Retype the tail of the data exactly, starting at the line containing "- 위의 코드에서 NonsendableTemperatureReading" and stopping at the last line.
---------- Excerpted data ----------
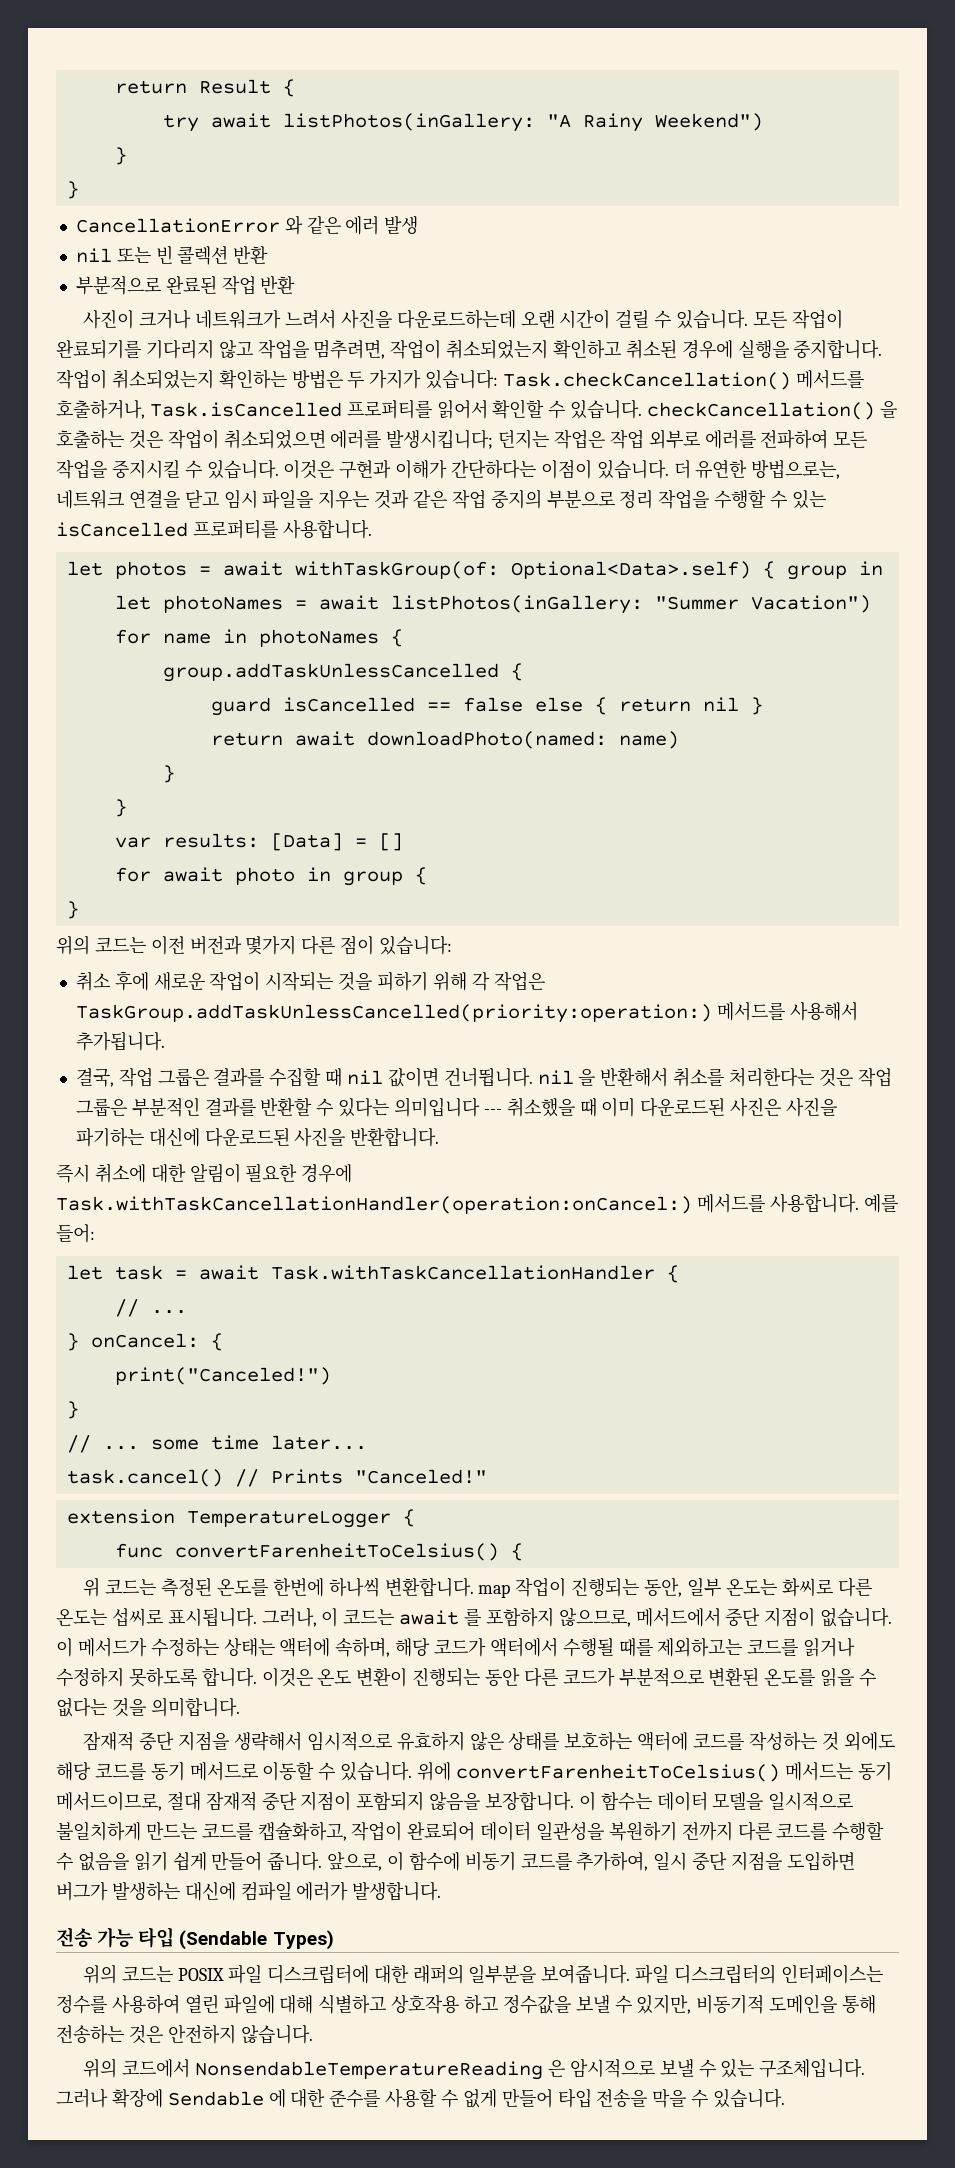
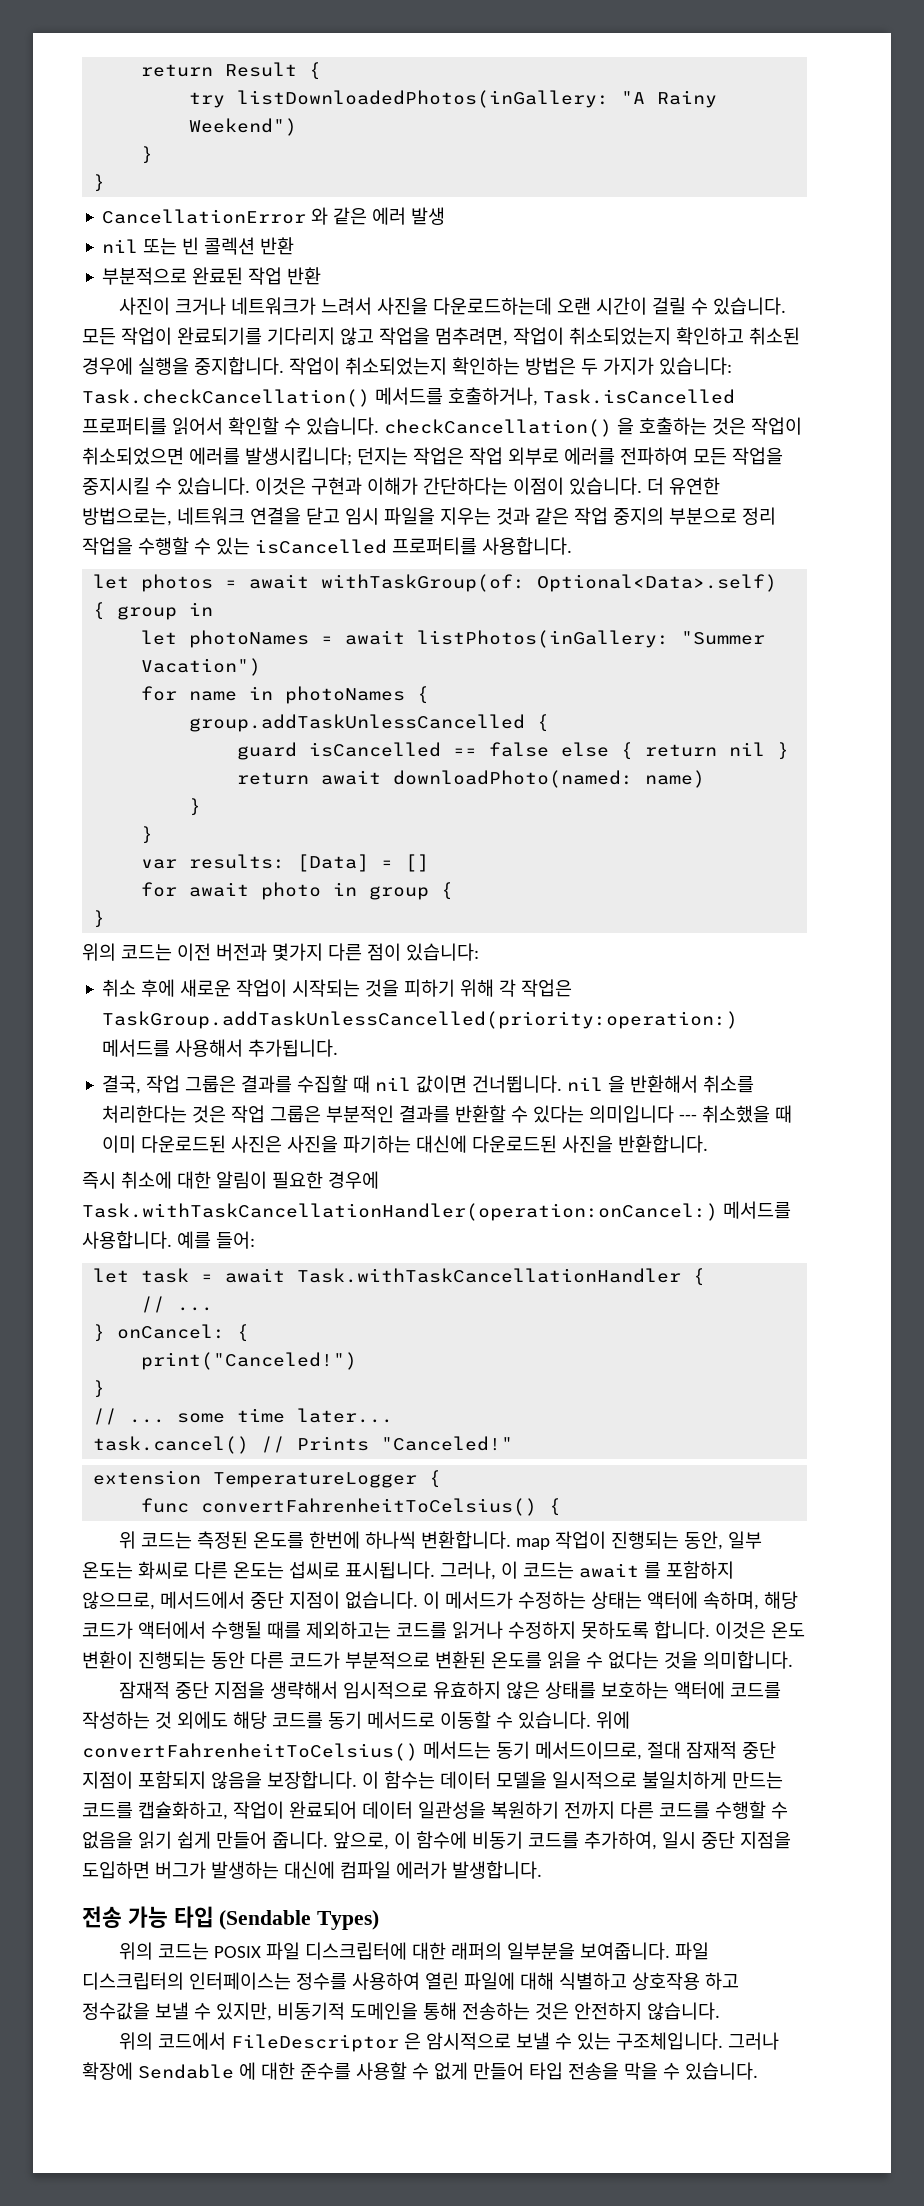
- try await listPhotos(inGallery: "A Rainy Weekend")
+ try listDownloadedPhotos(inGallery: "A Rainy Weekend")
- func convertFarenheitToCelsius() {
+ func convertFahrenheitToCelsius() {
- 위에 convertFarenheitToCelsius() 메서드는 동기 메서드이므로, 절대 잠재적 중단 지점이 포함되지 않음을 보장합니다.
+ 위에 convertFahrenheitToCelsius() 메서드는 동기 메서드이므로, 절대 잠재적 중단 지점이 포함되지 않음을 보장합니다.
- 위의 코드에서 NonsendableTemperatureReading 은 암시적으로 보낼 수 있는 구조체입니다.
+ 위의 코드에서 FileDescriptor 은 암시적으로 보낼 수 있는 구조체입니다.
----------
◆ **Solved exercise**
- 위의 코드에서 NonsendableTemperatureReading 은 암시적으로 보낼 수 있는 구조체입니다.
+ 위의 코드에서 FileDescriptor 은 암시적으로 보낼 수 있는 구조체입니다.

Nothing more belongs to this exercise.